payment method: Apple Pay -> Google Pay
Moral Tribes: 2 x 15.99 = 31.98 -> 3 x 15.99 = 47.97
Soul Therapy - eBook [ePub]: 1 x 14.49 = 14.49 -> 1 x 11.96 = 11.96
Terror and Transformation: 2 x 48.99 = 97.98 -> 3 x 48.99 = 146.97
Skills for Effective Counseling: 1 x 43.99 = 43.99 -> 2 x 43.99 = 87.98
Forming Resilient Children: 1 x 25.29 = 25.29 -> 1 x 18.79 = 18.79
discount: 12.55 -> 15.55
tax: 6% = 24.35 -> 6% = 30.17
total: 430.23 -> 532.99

══════════════════════════════

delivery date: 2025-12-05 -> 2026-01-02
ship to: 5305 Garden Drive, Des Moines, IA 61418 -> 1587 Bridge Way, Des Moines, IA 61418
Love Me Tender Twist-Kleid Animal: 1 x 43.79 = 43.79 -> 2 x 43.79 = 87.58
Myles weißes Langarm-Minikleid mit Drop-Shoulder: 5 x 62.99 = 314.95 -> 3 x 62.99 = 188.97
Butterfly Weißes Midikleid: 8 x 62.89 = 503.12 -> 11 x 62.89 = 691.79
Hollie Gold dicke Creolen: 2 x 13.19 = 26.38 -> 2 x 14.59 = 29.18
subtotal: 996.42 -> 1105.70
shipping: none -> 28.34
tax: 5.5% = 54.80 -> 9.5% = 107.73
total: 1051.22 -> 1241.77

══════════════════════════════

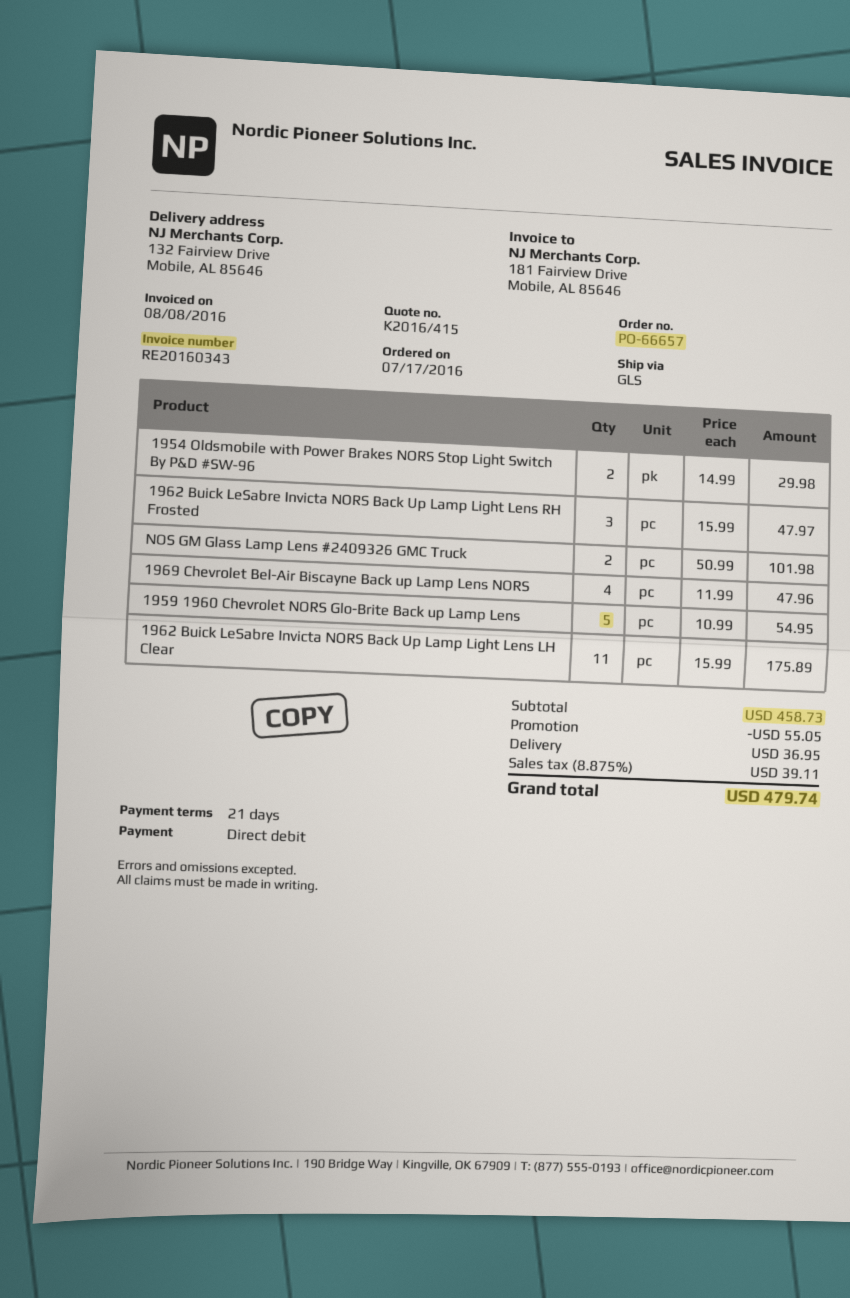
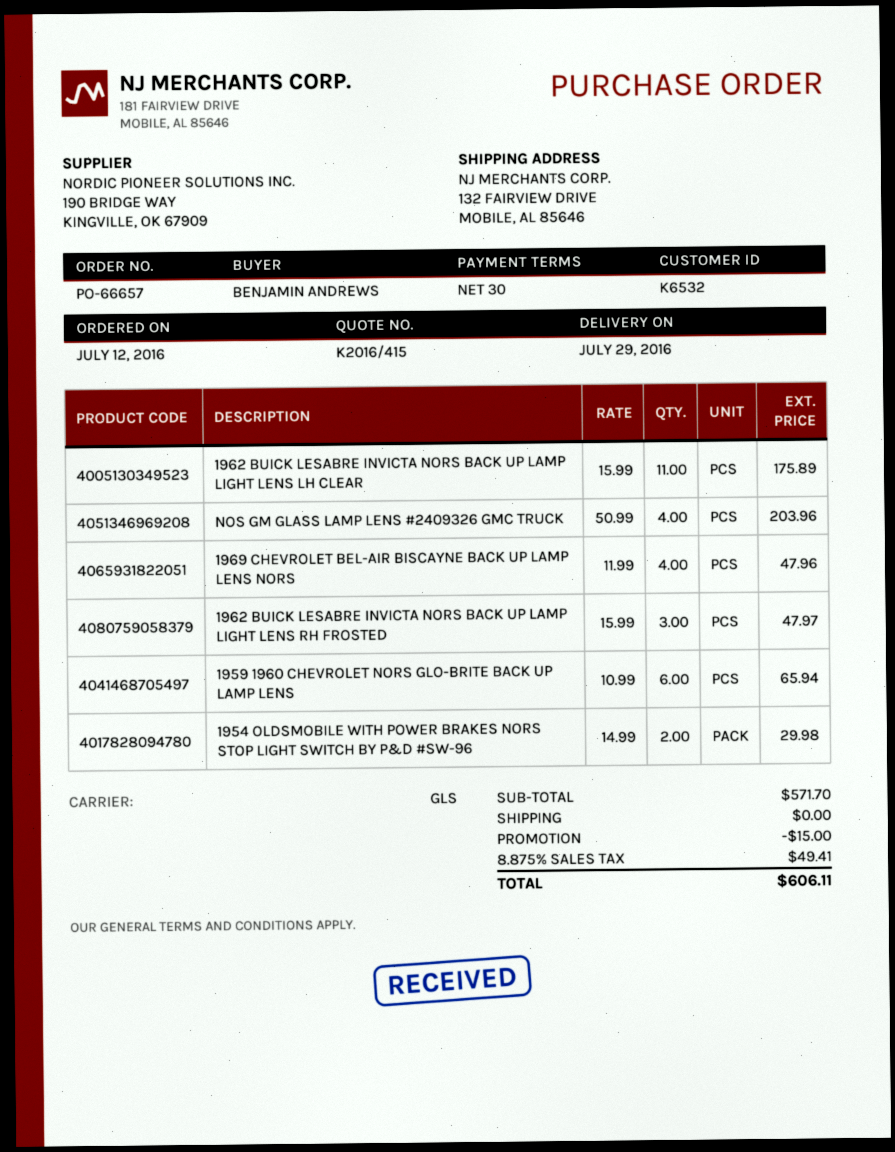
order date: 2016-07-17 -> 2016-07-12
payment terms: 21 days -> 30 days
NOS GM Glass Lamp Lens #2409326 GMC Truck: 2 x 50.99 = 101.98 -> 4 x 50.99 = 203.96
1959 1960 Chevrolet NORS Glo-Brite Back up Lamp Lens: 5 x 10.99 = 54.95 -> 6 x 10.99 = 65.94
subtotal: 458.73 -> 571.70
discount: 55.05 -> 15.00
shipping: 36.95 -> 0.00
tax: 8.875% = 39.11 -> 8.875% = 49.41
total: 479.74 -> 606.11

══════════════════════════════

* Exercise objective:
Going back over the entries above, copy word for word every line from the one that has "payment method: Apple Pay -> Google Pay" on through the one that has "discount: 12.55 -> 15.55".

* Problem solution:
payment method: Apple Pay -> Google Pay
Moral Tribes: 2 x 15.99 = 31.98 -> 3 x 15.99 = 47.97
Soul Therapy - eBook [ePub]: 1 x 14.49 = 14.49 -> 1 x 11.96 = 11.96
Terror and Transformation: 2 x 48.99 = 97.98 -> 3 x 48.99 = 146.97
Skills for Effective Counseling: 1 x 43.99 = 43.99 -> 2 x 43.99 = 87.98
Forming Resilient Children: 1 x 25.29 = 25.29 -> 1 x 18.79 = 18.79
discount: 12.55 -> 15.55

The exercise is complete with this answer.